Les seconds rôles, des méchants Luis "Montoya" Tosar et John "Jose Yero" Ortiz en passant par le respectueux et respecté lieutenant Castillo (Barry Shabaka Henley) et jusqu’à l’ambigü Gong Li, tous sont impeccables et sont là pour avant tout sublimer ce duo et renforcer la complicité des 2 inspecteurs. Pour reprendre une phrase de Bad Boys : « on roule ensemble, on meurt ensemble : bad boys pour la vie ». Ca résume bien la situation : ils sont collègues, amis et frères.
Quant au personnage principal, elle est sublime et sublimée par le réalisateur. Car oui, Miami EST le personnage principal du film. Ça n’est pas une ville, c’est une entité vivante dans laquelle évoluent Sonny et Ricardo. Elle est tour à tour poisseuse, sale, magnifique, merveilleuse… les adjectifs ne manquent pas mais il n’y a pas un plan de Miami qui laisse indifférent. Ça commence par la scène d’introduction qui commence dans la boîte, avec Numb qui résonne, et qui se termine sur le toit, avec une vue plongeante sur elle. Les cues aériennes du pont où se joue la scène d’Alonzo. Les eaux territoriales qui longent la côte. Le lieu de rendez-vous pour l’échange de drogue. Les docks de la scène finale. Chaque lieu est minutieusement choisi et préparé pour être magnifié par Michael Mann, qui utilisera de différentes caméras et de différents effets pour rendre les plans léchés au maximum et donner l’ambiance qui sera en parfaite adéquation avec l’action qui s’y déroulera.

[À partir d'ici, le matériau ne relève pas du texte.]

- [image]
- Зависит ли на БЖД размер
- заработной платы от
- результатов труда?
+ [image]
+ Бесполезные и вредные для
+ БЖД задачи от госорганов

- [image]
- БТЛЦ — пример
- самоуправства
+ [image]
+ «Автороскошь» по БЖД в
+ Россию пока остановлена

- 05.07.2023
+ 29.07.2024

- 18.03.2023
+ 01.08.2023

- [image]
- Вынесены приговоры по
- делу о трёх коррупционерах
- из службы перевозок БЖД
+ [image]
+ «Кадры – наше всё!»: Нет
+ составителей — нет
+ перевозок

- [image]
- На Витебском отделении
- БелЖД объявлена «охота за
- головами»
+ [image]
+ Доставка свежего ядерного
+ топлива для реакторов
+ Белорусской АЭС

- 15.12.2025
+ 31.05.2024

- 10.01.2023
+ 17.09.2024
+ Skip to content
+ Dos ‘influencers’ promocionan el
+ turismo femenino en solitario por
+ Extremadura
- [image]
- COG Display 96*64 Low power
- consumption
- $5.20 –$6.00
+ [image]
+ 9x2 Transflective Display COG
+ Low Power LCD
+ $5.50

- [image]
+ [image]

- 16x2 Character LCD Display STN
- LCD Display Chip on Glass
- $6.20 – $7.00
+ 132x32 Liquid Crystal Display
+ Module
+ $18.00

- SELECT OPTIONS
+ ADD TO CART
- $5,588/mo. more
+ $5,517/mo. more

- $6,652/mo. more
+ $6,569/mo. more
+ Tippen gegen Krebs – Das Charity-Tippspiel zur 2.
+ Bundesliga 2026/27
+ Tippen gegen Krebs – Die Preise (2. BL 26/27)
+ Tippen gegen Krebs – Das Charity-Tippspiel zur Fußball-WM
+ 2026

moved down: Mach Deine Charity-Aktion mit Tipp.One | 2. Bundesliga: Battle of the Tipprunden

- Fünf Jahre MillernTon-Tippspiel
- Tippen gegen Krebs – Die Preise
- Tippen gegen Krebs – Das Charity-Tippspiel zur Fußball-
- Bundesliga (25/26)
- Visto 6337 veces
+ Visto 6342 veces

Il ne laisse rien au hasard.
C’est ce sentiment de maîtrise à la perfection de son environnements et de ses acteurs qui me font dire que nous tenons là le chef d’œuvre de Michael Mann. C’est comme si il n’y avait eu aucune intervention des producteurs, du monteur, de la censure ou de qui que ce soit d’autre : le réalisateur a l’air d’être le seul maître à bord et il semble qu’il ait été complètement libre de soigner et de peaufiner chaque détail à l’extrême. Bien sûr, j’attends avec impatience Hacker, son prochain film, mais je ne pense pas voir ce niveau atteint une nouvelle fois.
On dit que chacun se fait une vision différente d’un film non pas à partir uniquement du film mais aussi de par l’état d’esprit dans lequel il le regarde, toutes les circonstances annexes qui vont influer fatalement sur son expérience cinématographique. Et c’est vrai pour moi pour beaucoup, voir tous les films que j’ai pu voir jusqu’à présent (je serai capable de dire pour chacun dans quel état d’esprit j’abordais le film, des situations personnelles du moment, etc…). Un peu comme une musique vous rappelle un moment précis de votre vie. Ce film est l’exception qui confirme la règle : je n’ai aucun souvenir de mon état d’esprit lors de sa première vision. Je ne sais plus si c’était au cinéma ou à la télé, je ne sais plus si j’étais seul ou accompagné. Je ne me rappelle que d’une chose : d’être face à un des meilleurs thriller qu’il m’était donné de voir et de vouloir profiter de chaque minute de film comme si elle allait durer une éternité.